◆ Exercise description ◆
Once the lines below holding the string "이미지와" are counted, give that number alone.

◆ The data ◆

"""

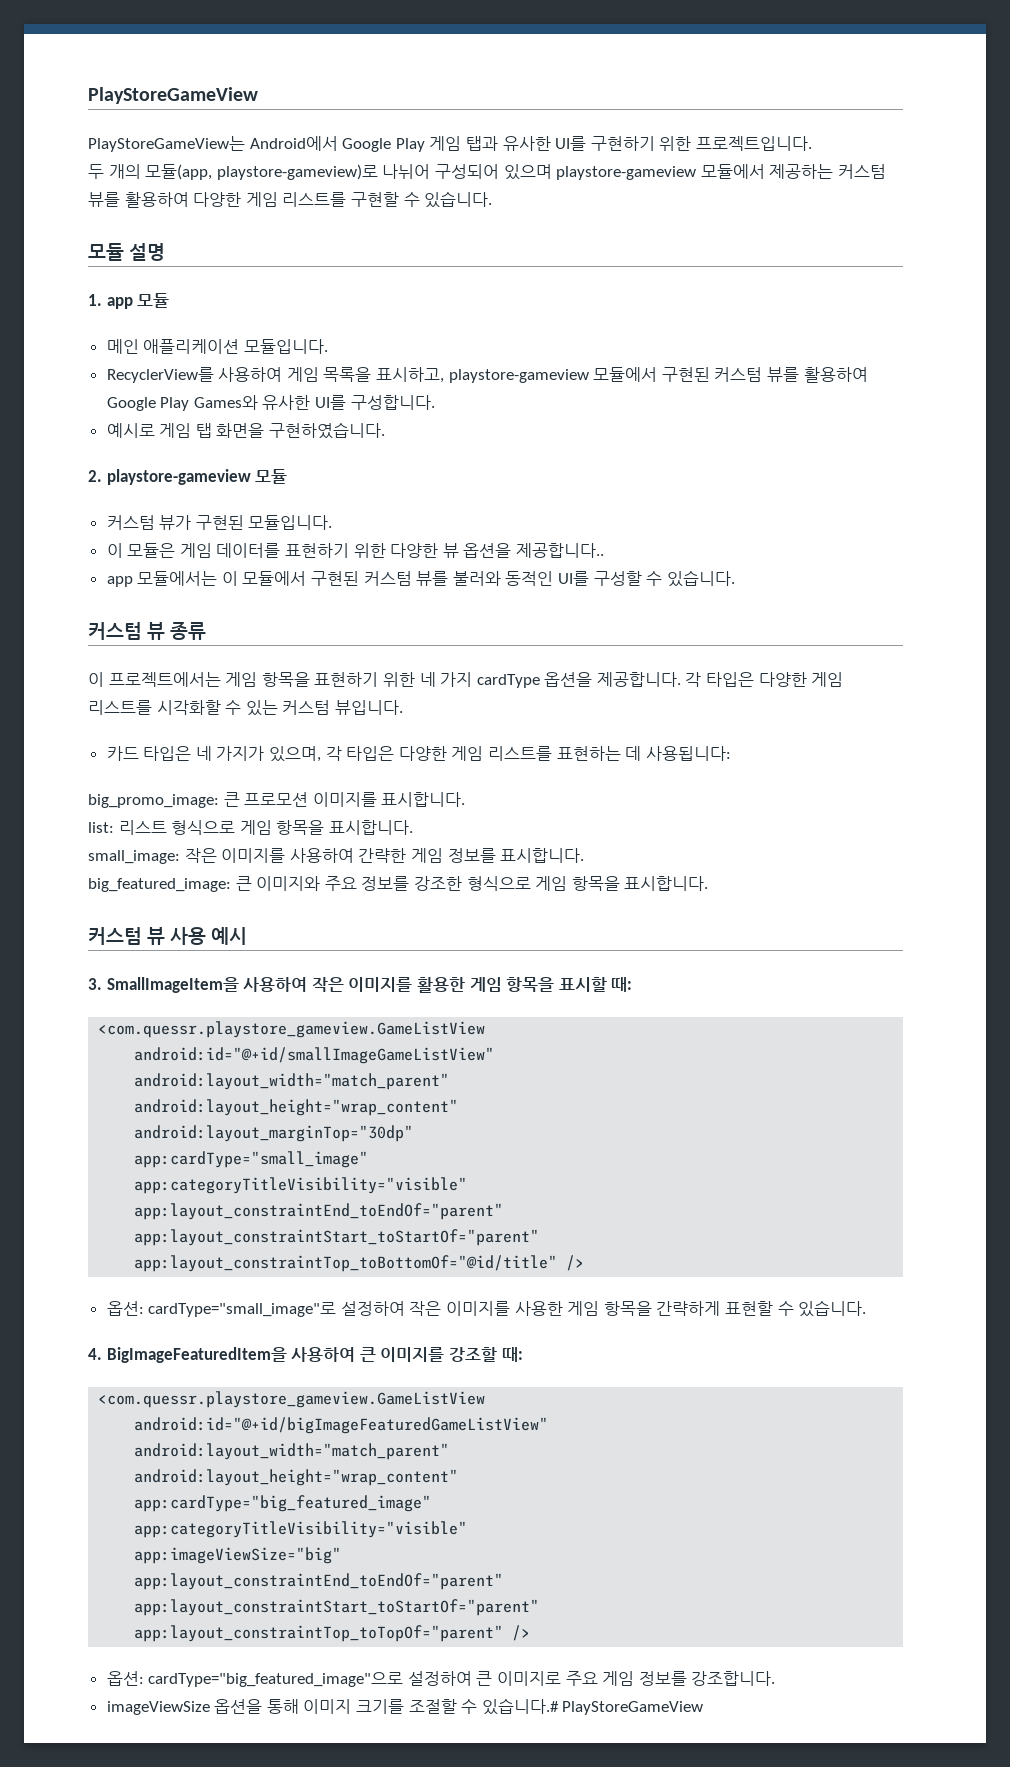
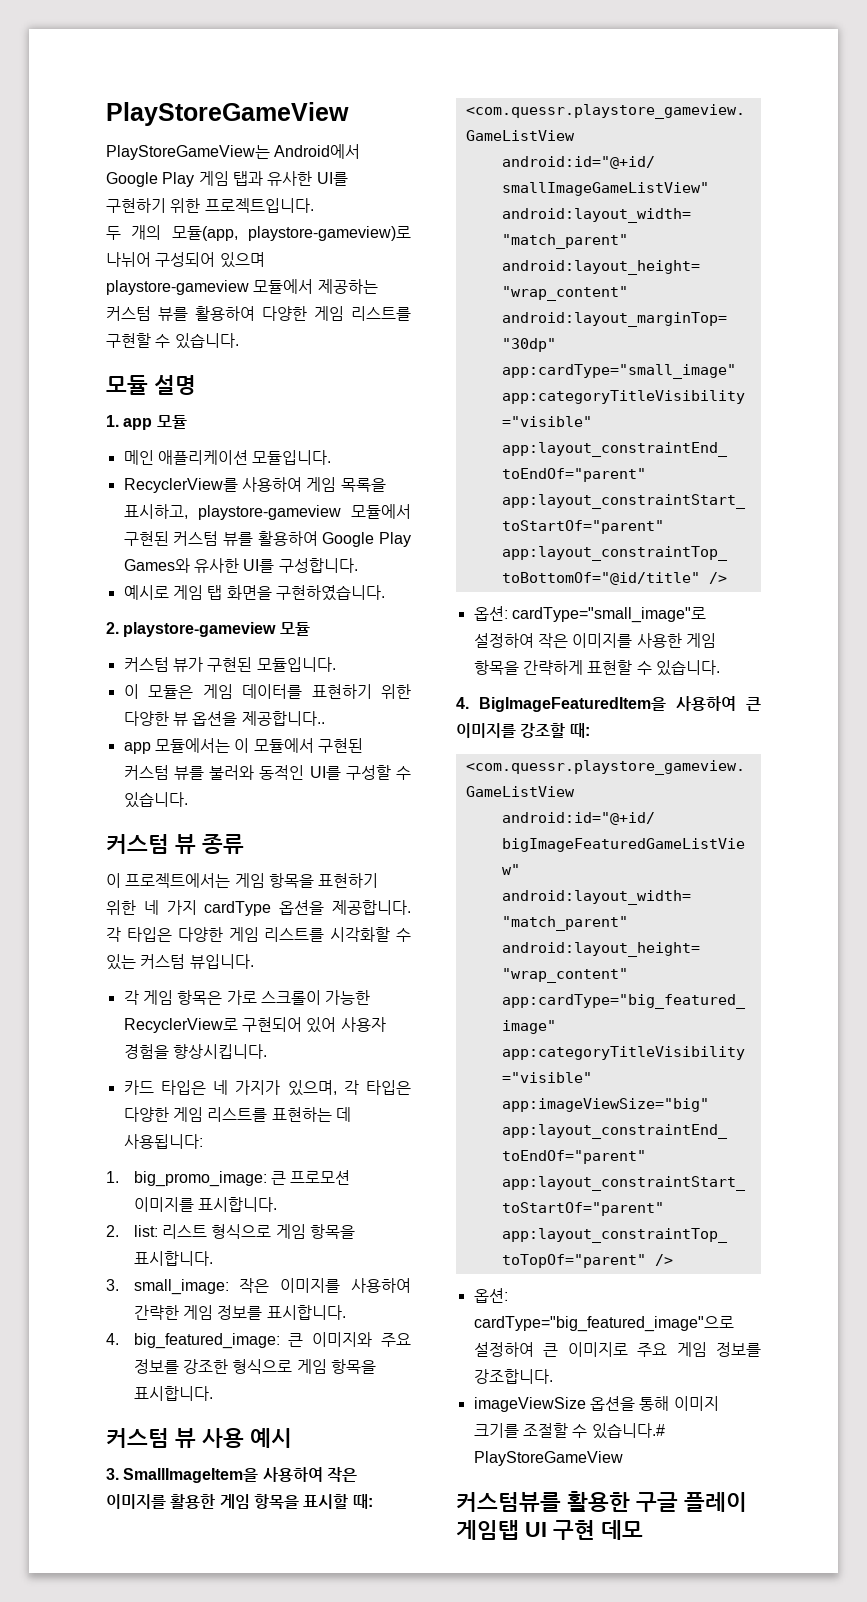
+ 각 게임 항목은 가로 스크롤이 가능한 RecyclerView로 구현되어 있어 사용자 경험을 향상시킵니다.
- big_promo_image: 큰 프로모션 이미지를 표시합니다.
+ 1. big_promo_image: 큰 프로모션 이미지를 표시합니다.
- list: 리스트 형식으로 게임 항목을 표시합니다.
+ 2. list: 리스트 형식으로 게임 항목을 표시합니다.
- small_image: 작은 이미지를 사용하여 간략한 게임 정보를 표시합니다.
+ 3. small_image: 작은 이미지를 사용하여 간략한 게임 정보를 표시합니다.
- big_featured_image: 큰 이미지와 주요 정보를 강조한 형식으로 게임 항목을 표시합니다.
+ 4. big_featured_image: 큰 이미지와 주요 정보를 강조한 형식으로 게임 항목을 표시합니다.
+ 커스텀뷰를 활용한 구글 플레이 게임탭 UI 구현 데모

"""
"""

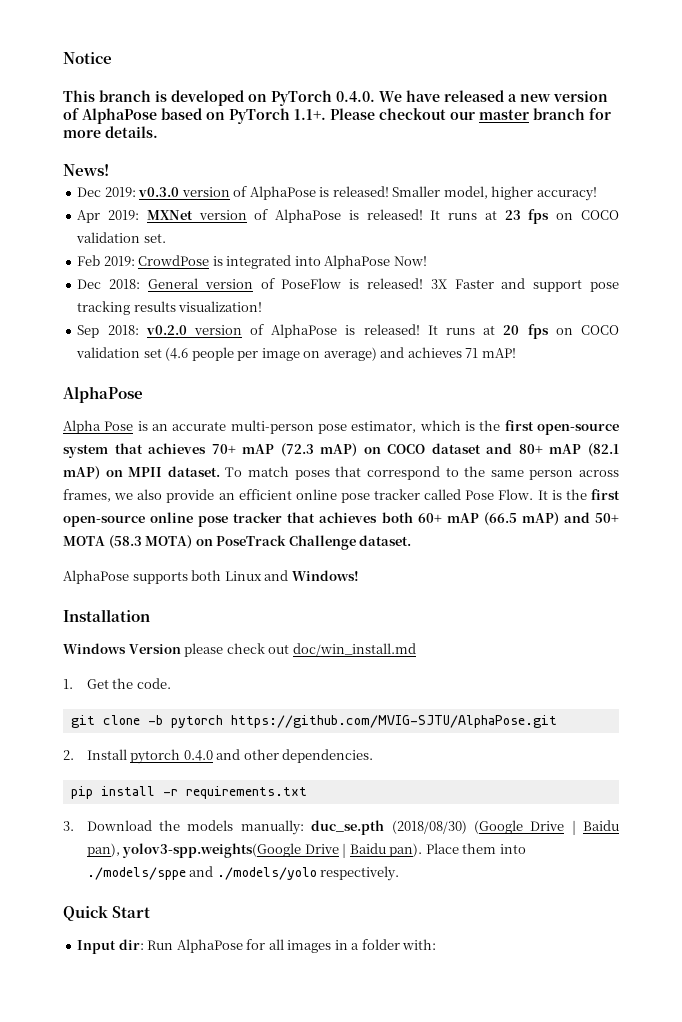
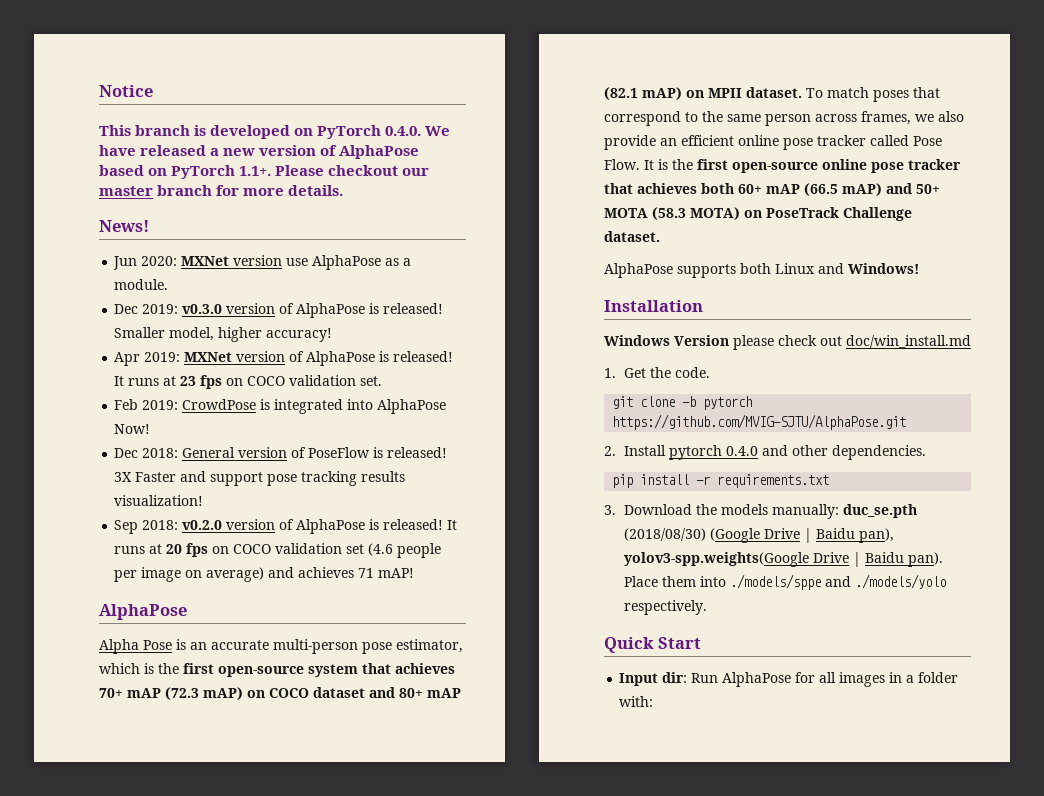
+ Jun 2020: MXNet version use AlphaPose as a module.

"""
"""

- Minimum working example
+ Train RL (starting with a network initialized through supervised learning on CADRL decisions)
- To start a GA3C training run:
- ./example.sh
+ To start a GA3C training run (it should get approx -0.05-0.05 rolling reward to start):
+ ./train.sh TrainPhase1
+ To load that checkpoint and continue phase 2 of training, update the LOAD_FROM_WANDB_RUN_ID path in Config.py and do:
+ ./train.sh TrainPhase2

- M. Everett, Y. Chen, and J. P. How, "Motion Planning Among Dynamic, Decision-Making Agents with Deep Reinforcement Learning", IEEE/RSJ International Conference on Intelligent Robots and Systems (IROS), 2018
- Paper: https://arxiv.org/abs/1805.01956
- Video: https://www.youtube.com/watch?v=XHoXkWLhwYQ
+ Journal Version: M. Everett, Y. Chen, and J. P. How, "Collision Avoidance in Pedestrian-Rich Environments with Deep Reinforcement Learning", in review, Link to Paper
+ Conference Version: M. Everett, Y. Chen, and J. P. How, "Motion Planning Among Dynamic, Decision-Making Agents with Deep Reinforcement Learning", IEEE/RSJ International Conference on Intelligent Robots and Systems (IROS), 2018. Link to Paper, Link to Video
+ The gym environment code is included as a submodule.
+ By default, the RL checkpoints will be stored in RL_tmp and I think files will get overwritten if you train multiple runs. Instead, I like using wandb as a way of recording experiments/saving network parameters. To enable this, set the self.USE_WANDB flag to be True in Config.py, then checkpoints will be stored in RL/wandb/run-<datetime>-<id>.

"""

◆ Completed task ◆
2